**** Data

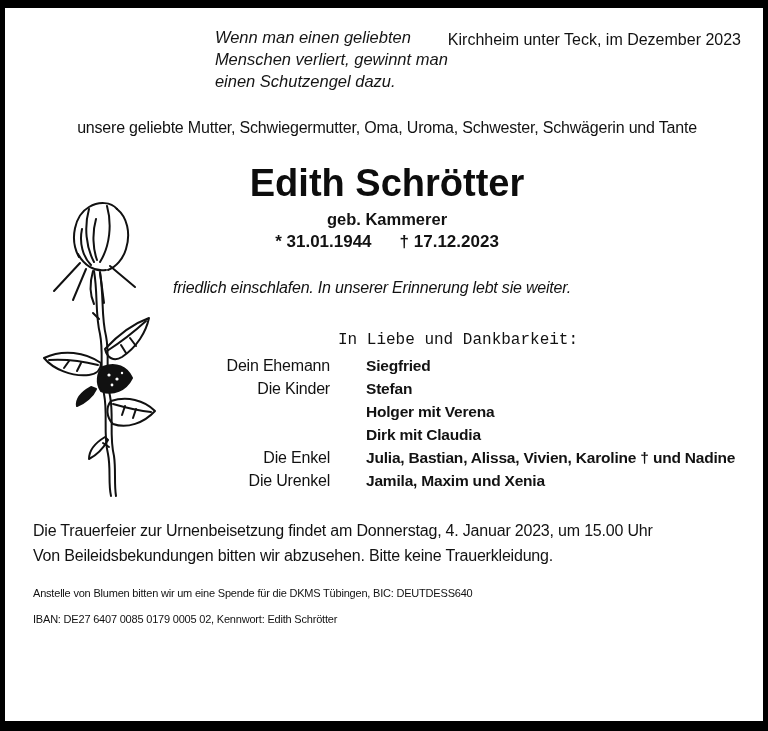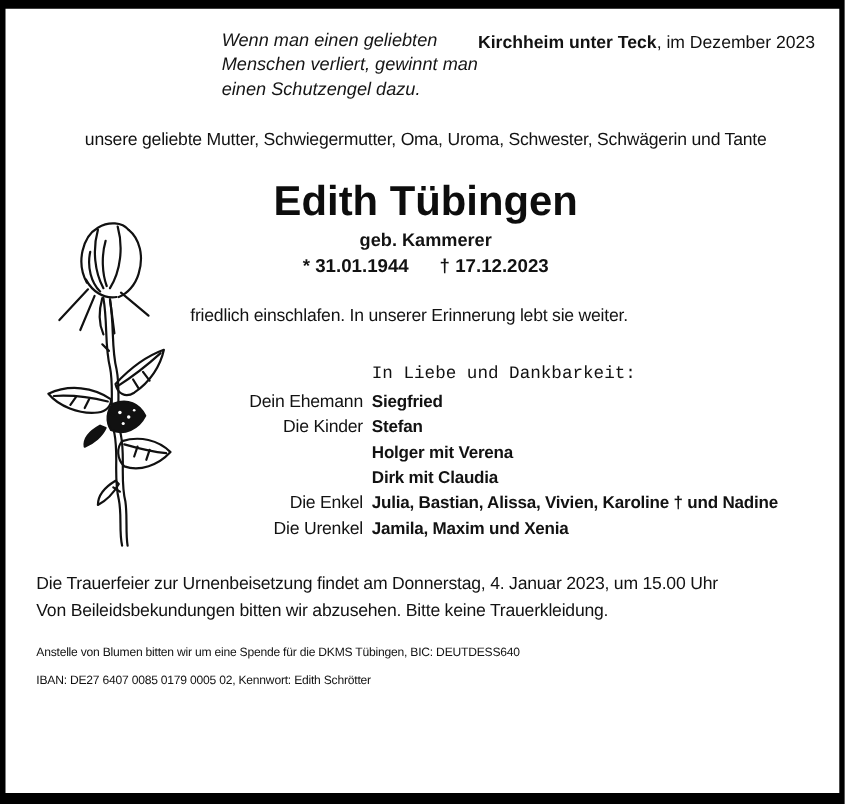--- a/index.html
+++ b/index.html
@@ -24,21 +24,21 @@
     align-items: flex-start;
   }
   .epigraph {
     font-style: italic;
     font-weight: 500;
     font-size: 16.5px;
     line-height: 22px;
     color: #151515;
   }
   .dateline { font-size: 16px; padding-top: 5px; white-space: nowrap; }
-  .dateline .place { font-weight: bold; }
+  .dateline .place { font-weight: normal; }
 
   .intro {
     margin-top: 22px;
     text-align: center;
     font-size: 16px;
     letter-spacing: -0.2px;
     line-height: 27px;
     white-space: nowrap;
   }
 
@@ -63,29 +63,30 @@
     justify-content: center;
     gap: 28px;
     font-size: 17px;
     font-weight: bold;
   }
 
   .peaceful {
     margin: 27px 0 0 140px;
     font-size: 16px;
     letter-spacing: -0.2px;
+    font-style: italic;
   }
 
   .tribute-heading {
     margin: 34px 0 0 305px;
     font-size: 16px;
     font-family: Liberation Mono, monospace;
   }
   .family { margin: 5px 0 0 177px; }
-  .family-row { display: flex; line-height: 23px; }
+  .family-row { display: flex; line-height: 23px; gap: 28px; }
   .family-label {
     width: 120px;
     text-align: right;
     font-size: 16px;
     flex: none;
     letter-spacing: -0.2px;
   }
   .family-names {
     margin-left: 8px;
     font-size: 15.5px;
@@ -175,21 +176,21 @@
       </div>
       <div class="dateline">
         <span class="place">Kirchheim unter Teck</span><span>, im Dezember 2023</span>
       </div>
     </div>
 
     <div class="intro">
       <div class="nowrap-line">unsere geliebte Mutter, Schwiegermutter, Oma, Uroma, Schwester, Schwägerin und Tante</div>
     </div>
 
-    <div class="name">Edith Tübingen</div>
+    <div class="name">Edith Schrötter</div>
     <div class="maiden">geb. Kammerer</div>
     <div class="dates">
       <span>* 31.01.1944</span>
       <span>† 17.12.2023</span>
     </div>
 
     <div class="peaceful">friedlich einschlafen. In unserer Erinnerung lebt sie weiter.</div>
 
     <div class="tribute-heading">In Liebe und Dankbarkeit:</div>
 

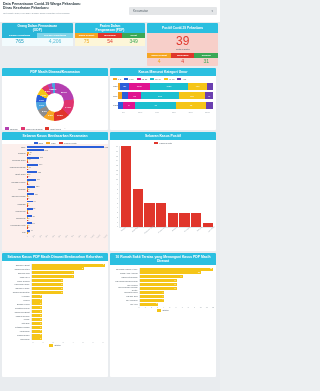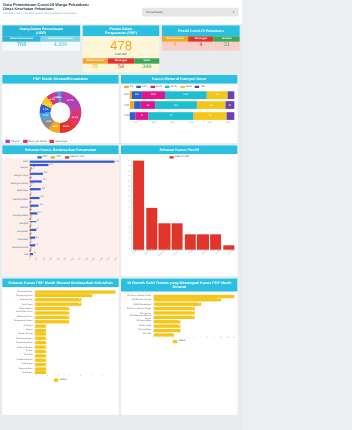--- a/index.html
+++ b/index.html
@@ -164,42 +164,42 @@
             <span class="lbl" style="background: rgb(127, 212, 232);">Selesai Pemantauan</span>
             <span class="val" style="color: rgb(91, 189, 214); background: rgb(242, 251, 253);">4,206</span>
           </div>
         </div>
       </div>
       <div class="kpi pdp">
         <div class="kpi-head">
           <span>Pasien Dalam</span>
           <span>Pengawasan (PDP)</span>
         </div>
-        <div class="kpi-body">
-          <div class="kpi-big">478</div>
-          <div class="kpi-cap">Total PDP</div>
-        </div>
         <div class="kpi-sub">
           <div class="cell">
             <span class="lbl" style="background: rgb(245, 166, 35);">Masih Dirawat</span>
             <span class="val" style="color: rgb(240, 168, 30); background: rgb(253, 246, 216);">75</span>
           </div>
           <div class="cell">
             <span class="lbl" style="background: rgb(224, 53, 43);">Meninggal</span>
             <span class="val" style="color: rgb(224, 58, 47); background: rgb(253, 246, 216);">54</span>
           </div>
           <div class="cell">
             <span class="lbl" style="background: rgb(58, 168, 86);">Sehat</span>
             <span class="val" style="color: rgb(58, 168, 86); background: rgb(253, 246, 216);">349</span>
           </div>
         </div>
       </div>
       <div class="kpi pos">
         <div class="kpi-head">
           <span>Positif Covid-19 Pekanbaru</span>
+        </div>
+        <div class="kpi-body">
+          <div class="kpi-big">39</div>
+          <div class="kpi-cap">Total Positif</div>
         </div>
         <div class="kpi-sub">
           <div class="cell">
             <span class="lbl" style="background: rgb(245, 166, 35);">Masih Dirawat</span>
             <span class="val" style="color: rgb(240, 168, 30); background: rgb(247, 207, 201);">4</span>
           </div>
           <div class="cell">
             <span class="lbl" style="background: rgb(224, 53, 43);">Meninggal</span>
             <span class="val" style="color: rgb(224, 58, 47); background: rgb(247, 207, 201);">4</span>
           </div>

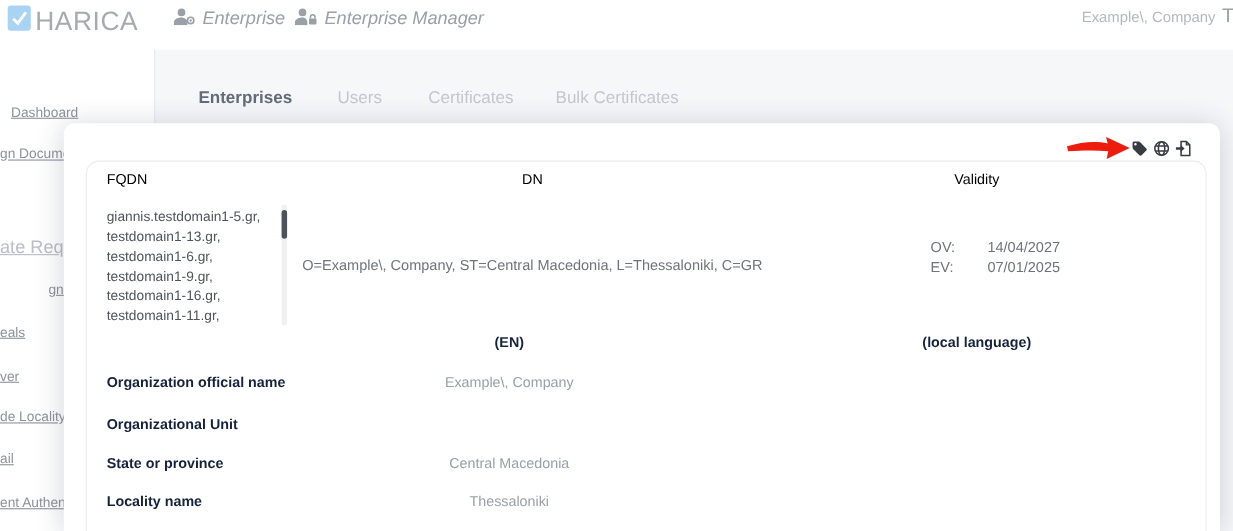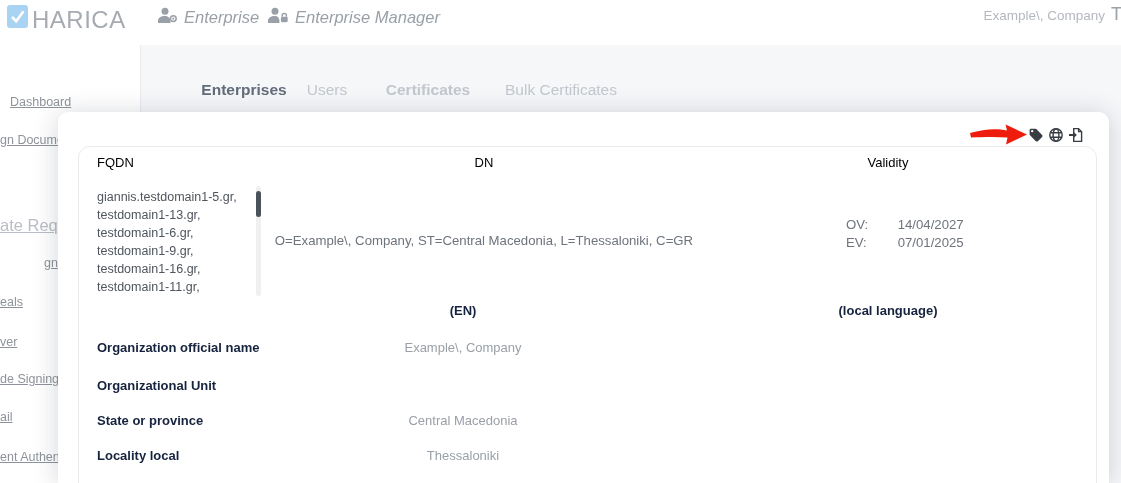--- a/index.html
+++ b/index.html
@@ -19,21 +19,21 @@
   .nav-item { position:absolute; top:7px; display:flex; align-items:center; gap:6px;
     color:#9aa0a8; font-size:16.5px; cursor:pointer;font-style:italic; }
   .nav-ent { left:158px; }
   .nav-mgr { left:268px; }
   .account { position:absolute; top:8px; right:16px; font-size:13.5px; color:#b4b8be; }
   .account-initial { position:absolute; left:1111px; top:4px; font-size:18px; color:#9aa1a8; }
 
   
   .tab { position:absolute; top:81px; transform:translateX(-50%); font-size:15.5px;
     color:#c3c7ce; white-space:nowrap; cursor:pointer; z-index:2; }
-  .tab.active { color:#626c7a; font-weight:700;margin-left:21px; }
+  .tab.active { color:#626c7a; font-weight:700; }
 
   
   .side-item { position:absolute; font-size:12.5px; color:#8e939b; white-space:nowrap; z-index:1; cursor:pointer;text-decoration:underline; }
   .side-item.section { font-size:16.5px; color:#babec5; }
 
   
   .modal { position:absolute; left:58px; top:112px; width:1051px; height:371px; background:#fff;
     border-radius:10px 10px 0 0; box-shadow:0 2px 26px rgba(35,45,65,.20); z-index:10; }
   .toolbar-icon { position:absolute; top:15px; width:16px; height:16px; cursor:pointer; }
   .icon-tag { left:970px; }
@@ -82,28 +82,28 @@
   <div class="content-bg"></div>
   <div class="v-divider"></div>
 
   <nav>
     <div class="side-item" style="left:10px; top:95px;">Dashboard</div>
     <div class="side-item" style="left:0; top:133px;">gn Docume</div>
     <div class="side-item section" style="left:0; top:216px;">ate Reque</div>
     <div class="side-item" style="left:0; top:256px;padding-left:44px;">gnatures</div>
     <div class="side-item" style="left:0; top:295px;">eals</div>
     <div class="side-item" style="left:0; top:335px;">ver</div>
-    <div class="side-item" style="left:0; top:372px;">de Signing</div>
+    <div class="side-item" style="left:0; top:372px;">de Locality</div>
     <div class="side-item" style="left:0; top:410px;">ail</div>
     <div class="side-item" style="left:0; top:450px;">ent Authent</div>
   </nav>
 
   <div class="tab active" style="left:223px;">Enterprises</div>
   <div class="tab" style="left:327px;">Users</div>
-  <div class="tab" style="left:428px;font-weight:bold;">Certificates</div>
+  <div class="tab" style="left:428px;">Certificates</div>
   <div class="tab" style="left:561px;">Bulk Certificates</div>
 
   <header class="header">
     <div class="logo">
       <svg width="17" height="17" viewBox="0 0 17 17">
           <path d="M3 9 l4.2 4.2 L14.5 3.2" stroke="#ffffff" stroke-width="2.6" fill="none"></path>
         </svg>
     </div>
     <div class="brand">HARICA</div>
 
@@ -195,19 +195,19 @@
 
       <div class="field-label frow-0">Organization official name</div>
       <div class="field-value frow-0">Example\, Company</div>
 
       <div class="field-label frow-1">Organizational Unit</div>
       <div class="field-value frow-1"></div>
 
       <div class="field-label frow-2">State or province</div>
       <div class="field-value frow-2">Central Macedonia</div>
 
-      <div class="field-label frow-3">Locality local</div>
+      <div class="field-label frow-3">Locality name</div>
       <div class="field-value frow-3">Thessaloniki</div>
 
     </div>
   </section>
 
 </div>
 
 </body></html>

********

## [What is expected]
Pull every line containing "Locality" from the entries above and copy it.

## [Result below]
+    <div class="side-item" style="left:0; top:372px;">de Locality</div>
-      <div class="field-label frow-3">Locality local</div>
+      <div class="field-label frow-3">Locality name</div>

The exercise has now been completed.